Contenu
Poche
Inédit
Tout public
Traduit de l'anglais (Irlande) par Bruno Boudard
Paris : Phébus, février 2011
496 p. ; 18 x 12 cm
ISBN 978-2-7529-0518-5
Coll. "Libretto", 336
La condamnation d'un administrateur.
Dans l'Irlande des années 1850, un homme lutte contre une Loge qui veut l'exécuter au prétexte qu'il remet en cause le statut des fermiers. L'auteur, s'appuyant sur des faits authentiques, conjugue avec brio une relation sociale, politique détaillée de cette époque et une intrigue au suspense magnifiquement entretenu.
Micky Laffin assiste à l'assassinat, par des ribbonistes, de son ami McGuinness qui a repris un pub. Selon la Loge, celui-ci devait revenir à un natif.
Quelques années plus tard, il accueille Thomas French, embauché par Mrs Beaton pour redresser la situation de son domaine. Celui-ci périclite. Des fermages ne sont plus payés. Il pense avoir une solution intéressante pour convaincre les mauvais tenanciers de quitter leur exploitation.
Tim Traynor et Kitty McKenna vivent une passion partagée. Cela fait plusieurs mois qu'ils se retrouvent, le soir, près de la source où la jeune fille va remplir ses seaux. Il est pauvre. Elle a un père qui a réussi. Elle espère, cependant, qu'il acceptera Tim en souvenir de son passé : il épousa contre le gré de son beau-père, celle qui est sa femme, la mère de Kitty. Mais des souhaits à la réalité... De déception, Tim s'engage chez les ribbonistes.

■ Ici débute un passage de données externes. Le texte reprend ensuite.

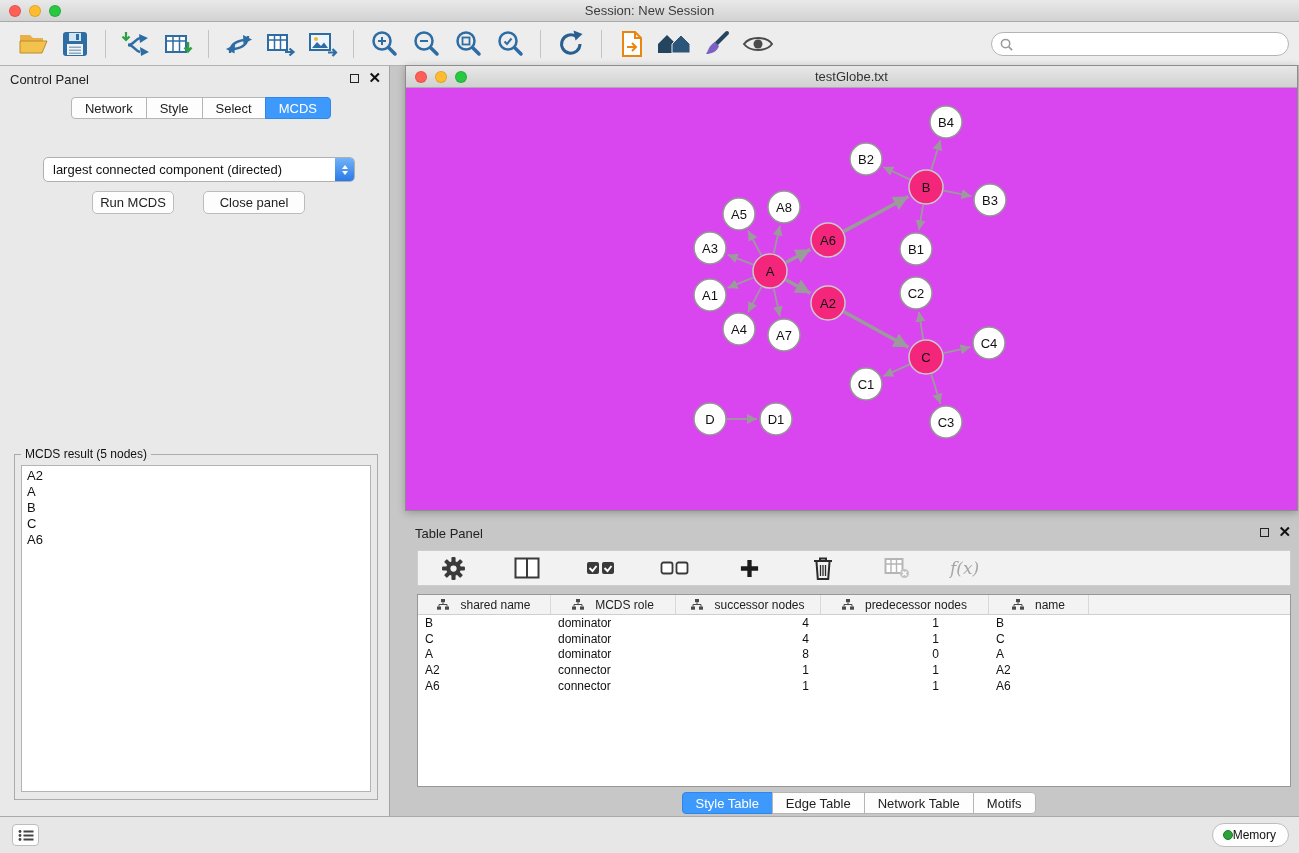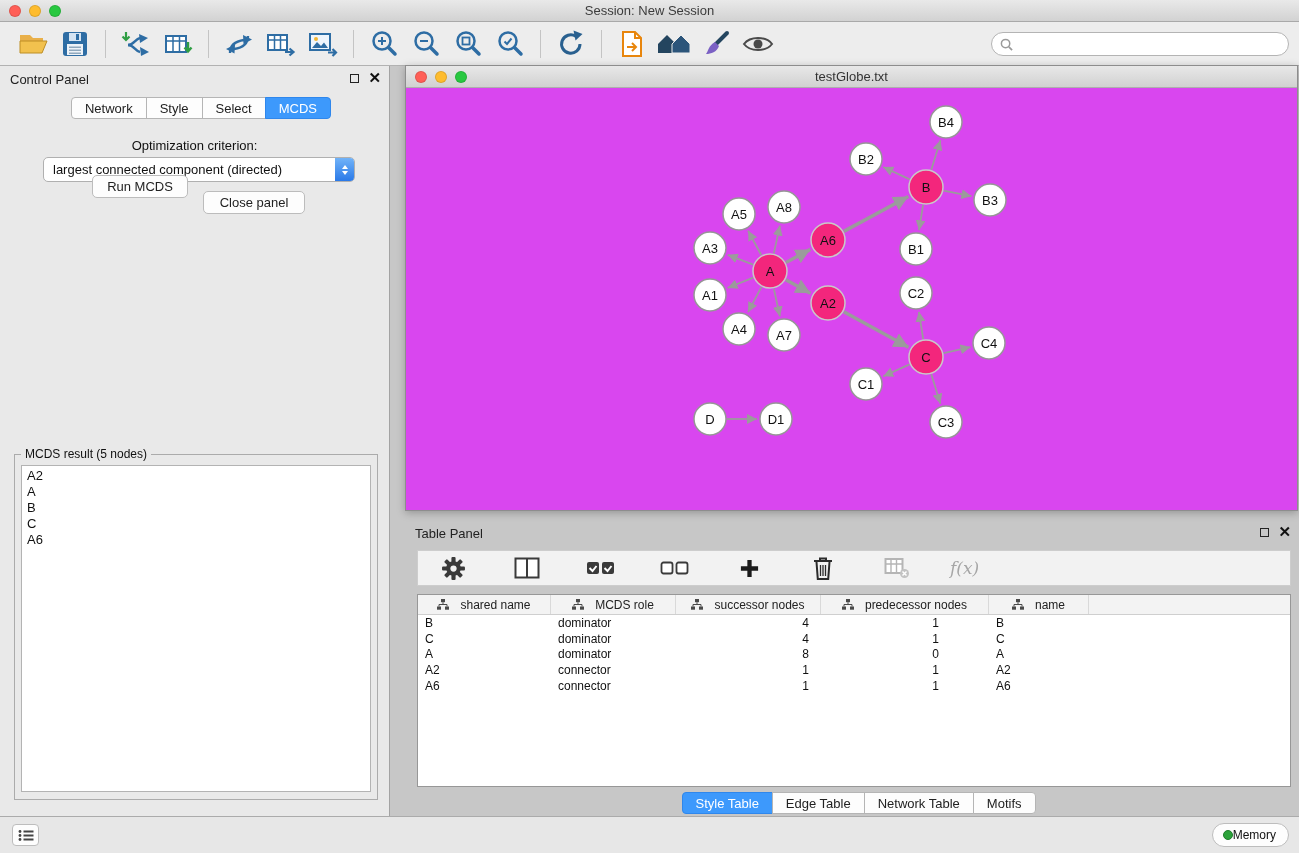--- a/index.html
+++ b/index.html
@@ -41,21 +41,21 @@
   #opt-label{position:absolute;left:0;top:72px;width:100%;text-align:center;font-size:13px;color:#111}
   #criterion-dd{position:absolute;left:43px;top:91px;width:312px;height:25px;background:#fff;
     border:1px solid #b0b0b0;border-radius:5px;display:flex;align-items:center;overflow:hidden}
   #criterion-dd .val{flex:1;padding:0 9px;font-size:13px;white-space:nowrap;color:#111}
   #criterion-dd .cap{width:19px;height:100%;background:linear-gradient(#71b3f8,#2a79e8);
     display:flex;flex-direction:column;align-items:center;justify-content:center;gap:2px}
   .tri-up{width:0;height:0;border-left:3.5px solid transparent;border-right:3.5px solid transparent;border-bottom:4.5px solid #fff}
   .tri-dn{width:0;height:0;border-left:3.5px solid transparent;border-right:3.5px solid transparent;border-top:4.5px solid #fff}
   .btn{position:absolute;height:23px;background:#fdfdfd;border:1px solid #bcbcbc;border-radius:5px;
     font-size:13px;color:#222;display:flex;align-items:center;justify-content:center;cursor:default}
-  #run-btn{left:92px;top:109px;width:96px}
+  #run-btn{left:92px;top:125px;width:82px}
   #close-btn{left:203px;top:125px;width:102px}
   #result-fieldset{position:absolute;left:14px;top:388px;width:364px;height:346px;
     border:1px solid #ababab}
   #result-legend{position:absolute;left:6px;top:-8px;background:#e9e9e9;padding:0 4px;font-size:12px;color:#111}
   #result-list{position:absolute;left:6px;right:6px;top:10px;bottom:7px;background:#fff;
     border:1px solid #b3b3b3;font-size:13px;padding:2px 5px;overflow:auto;color:#111}
   .result-item{line-height:16px}
 
   
   #network-window{position:absolute;left:405px;top:65px;width:893px;height:446px;background:#d946ef;
@@ -243,21 +243,20 @@
         <span class="float-box"></span>
         <span class="close-x">✕</span>
       </span>
     </div>
     <div id="cp-tabs">
         <div class="seg-tab">Network</div>
         <div class="seg-tab">Style</div>
         <div class="seg-tab">Select</div>
         <div class="seg-tab active">MCDS</div>
       </div>
-    <div id="opt-label">Optimization criterion:</div>
     <div id="criterion-dd">
       <span class="val">largest connected component (directed)</span>
       <span class="cap">
         <span class="tri-up"></span>
           <span class="tri-dn"></span>
       </span>
     </div>
     <div class="btn" id="run-btn">Run MCDS</div>
     <div class="btn" id="close-btn">Close panel</div>
     <div id="result-fieldset">

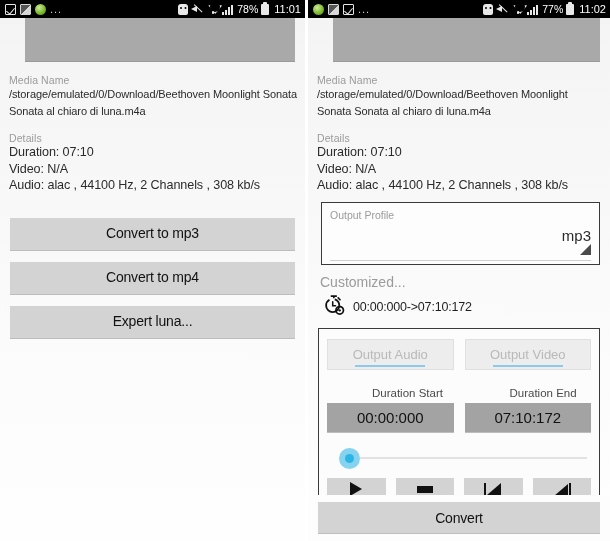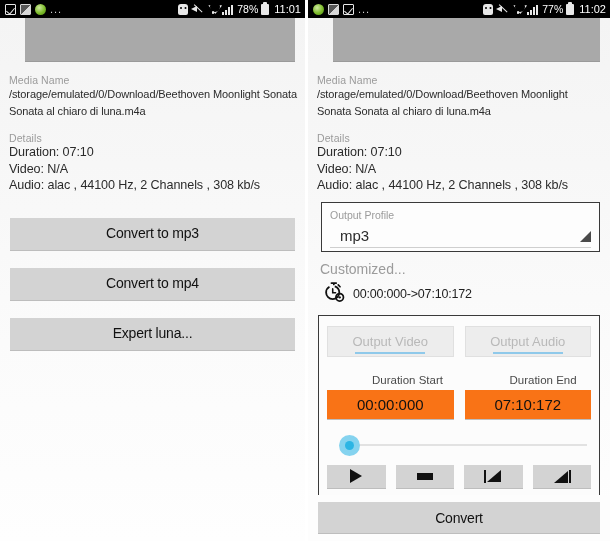--- a/index.html
+++ b/index.html
@@ -102,31 +102,31 @@
 
   
   .btn {
     background:#d3d3d3; border:none; border-bottom:1.5px solid #bdbdbd;
     color:#111; font-family:"Liberation Sans", sans-serif;
     font-size:14px; text-align:center; width:100%;
     height: 33px; line-height: 31px; display:block;
     letter-spacing: -0.2px;
   }
   .btn-wrap { margin: 0 3px; }
-  .actions { margin-top: 24px; display:flex; flex-direction:column; gap: 17px; }
+  .actions { margin-top: 24px; display:flex; flex-direction:column; gap: 11px; }
 
   
   .profile-box {
     margin: 8px 3px 0 6px; border: 1.6px solid #3a3a3a; background:#fdfdfd;
     padding: 6px 8px 3px 8px;
   }
   .profile-label { font-size: 10.5px; color:#9b9b9b; }
   .profile-val-row {
     display:flex; align-items:flex-end; justify-content:space-between;
-    border-bottom: 1px solid #cfcfcf; padding: 3px 0 3px 10px; margin-top:3px;
+    border-bottom: 1px solid #cfcfcf; padding: 3px 0 3px 10px; margin-top:3px;flex-direction:column;
   }
   .profile-val { font-size: 15px; color:#2b2b2b; }
   .tri-down { width:0;height:0;border-style:solid;border-width:0 0 11px 11px;
               border-color: transparent transparent #4a4a4a transparent; margin-bottom:2px;}
 
   .customized { font-size: 14px; color:#9b9b9b; margin: 9px 0 0 5px; }
 
   .trim-row { display:flex; align-items:center; gap: 8px; margin: 4px 0 0 8px; }
   .trim-text { font-size:12.5px; color:#1f1f1f; letter-spacing:-0.2px; }
 
@@ -141,21 +141,21 @@
     color:#b9b9b9; font-size:13px; position:relative;
   }
   .tab::after{
     content:""; position:absolute; left:22%; right:22%; bottom:2px; height:1.6px;
     background:#8fc9ea;
   }
   .dur-labels { display:flex; gap:11px; margin-top: 17px; }
   .dur-labels span { flex:1; font-size:11.5px; color:#4a4a4a; padding-left:1px;margin-left:44px; }
   .dur-fields { display:flex; gap:11px; margin-top:4px; }
   .dur-field {
-    flex:1; background:#f97316; border-bottom:1.5px solid #bdbdbd; height:30px;
+    flex:1; background:#a3a3a3; border-bottom:1.5px solid #bdbdbd; height:30px;
     display:flex; align-items:center; justify-content:center;
     font-size:15px; color:#111;
   }
   .slider-row { margin-top: 14px; position:relative; height: 22px; }
   .slider-track {
     position:absolute; left:22px; right:4px; top:10px; height:2px; background:#e2e2e2;
   }
   .slider-thumb {
     position:absolute; left:12px; top:1px; width:21px;height:21px; border-radius:50%;
     background:#85d3ef;
@@ -296,22 +296,22 @@
             <path d="M10.6 8.6v4.2h3.1" stroke="#111" stroke-width="1.7" fill="none" stroke-linecap="round"></path>
             <circle cx="18.2" cy="17.8" r="4.1" stroke="#111" stroke-width="1.9" fill="none"></circle>
             <circle cx="18.2" cy="17.8" r="1.3" fill="#111"></circle>
           </svg>
         </span>
         <span class="trim-text">00:00:000-&gt;07:10:172</span>
       </div>
 
       <div class="edit-box">
         <div class="tabs">
+          <div class="tab">Output Audio</div>
           <div class="tab">Output Video</div>
-          <div class="tab">Output Audio</div>
         </div>
 
         <div class="dur-labels">
           <span>Duration Start</span>
           <span>Duration End</span>
         </div>
         <div class="dur-fields">
           <div class="dur-field">00:00:000</div>
           <div class="dur-field">07:10:172</div>
         </div>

L'arrivée de Thomas suscite bien des interrogations de la part des fermiers au statut de tenanciers. Certains jugent que la proposition de rachat des dettes contre leur droit de tenanciers, avec un billet simple pour l'Amérique, revient à remettre en cause leurs acquis. La Loge n'est pas d'accord du tout...
Carlo Gébler, comme son nom ne l'indique pas, est pourtant un Irlandais de pure souche, le fils de la romancière Edna O'Brien. Pour l'intrigue de ce roman, il s'appuie sur des faits authentiques relatés dans les Mémoires d'un certain William Stewart Trench. Celui-ci fût embauché, en 1851, pour administrer les terres d'un marquis. Quelque temps après son arrivée, un groupe de tenanciers locaux, regroupés dans une société secrète agraire appelée les ribbonistes, le condamne à mort. Ils tentent à plusieurs reprises de l'assassiner.
Mais Carlo Gébler, s'il emprunte quelques éléments de cette réalité, fait œuvre de fiction, introduisant suffisamment de faits, de situations et de personnages imaginaires, donnant une dimension politique.
Il fait une description marquante de ce coin de terre d'Irlande, des conditions d'existence de ces fermiers tout juste sortis de la Grande Famine de 1846-1848. Il détaille l'organisation sociale et administrative de ces zones rurales.
Il montre la lutte féroce que cette loge secrète mène pour défendre les acquis des fermiers, ses méthodes d'intimidation et ses exactions. Il retrace, à travers le portrait de quelques policiers le fonctionnement de la gendarmerie irlandaise (mise en place par les Anglais) et ses limites sur la période considérée.
Il soulève aussi la question de la propriété de la terre et explicite les germes d'une conjoncture explosive dont les tragiques événements des cent dernières années sont la conséquence, pour l'indépendance de l'Eire, puis pour l'égalité des droits en Irlande du Nord.
Avec Thomas French, il brosse le portrait de l'administrateur sans état d'âme, qui s'est forgé une réputation de gestionnaire efficace. L'auteur ne décrit pas autre chose qu'un de ces managers d'aujourd'hui, valet des actionnaires, qui ne raisonnent qu'en chiffres. D'ailleurs, French change de domaine tous les cinq ans, après avoir remis l'exploitation à flot. Malgré sa vie familiale, malgré les menaces qui pèsent sur lui, ce personnage reste antipathique au possible.
Comment tuer un homme est un livre puissant, qui décrit à travers un morceau d'Histoire d'un pays rude, une sombre réalité. Un remarquable roman !
Citation
Pour Isaac, l'iniquité du stratagème résidait dans le fait qu'il allait créer un précédent catastrophique. Si le droit du tenancier était abaissé de quinze fois à cinq fois le loyer annuel, par exemple, alors tous les bons fermiers qui resteraient sur le domaine au lieu de s'embarquer pour l'Amérique se retrouveraient avec des terres dont la valeur serait inférieure à ce qu'elle était auparavant. Nettement inférieure.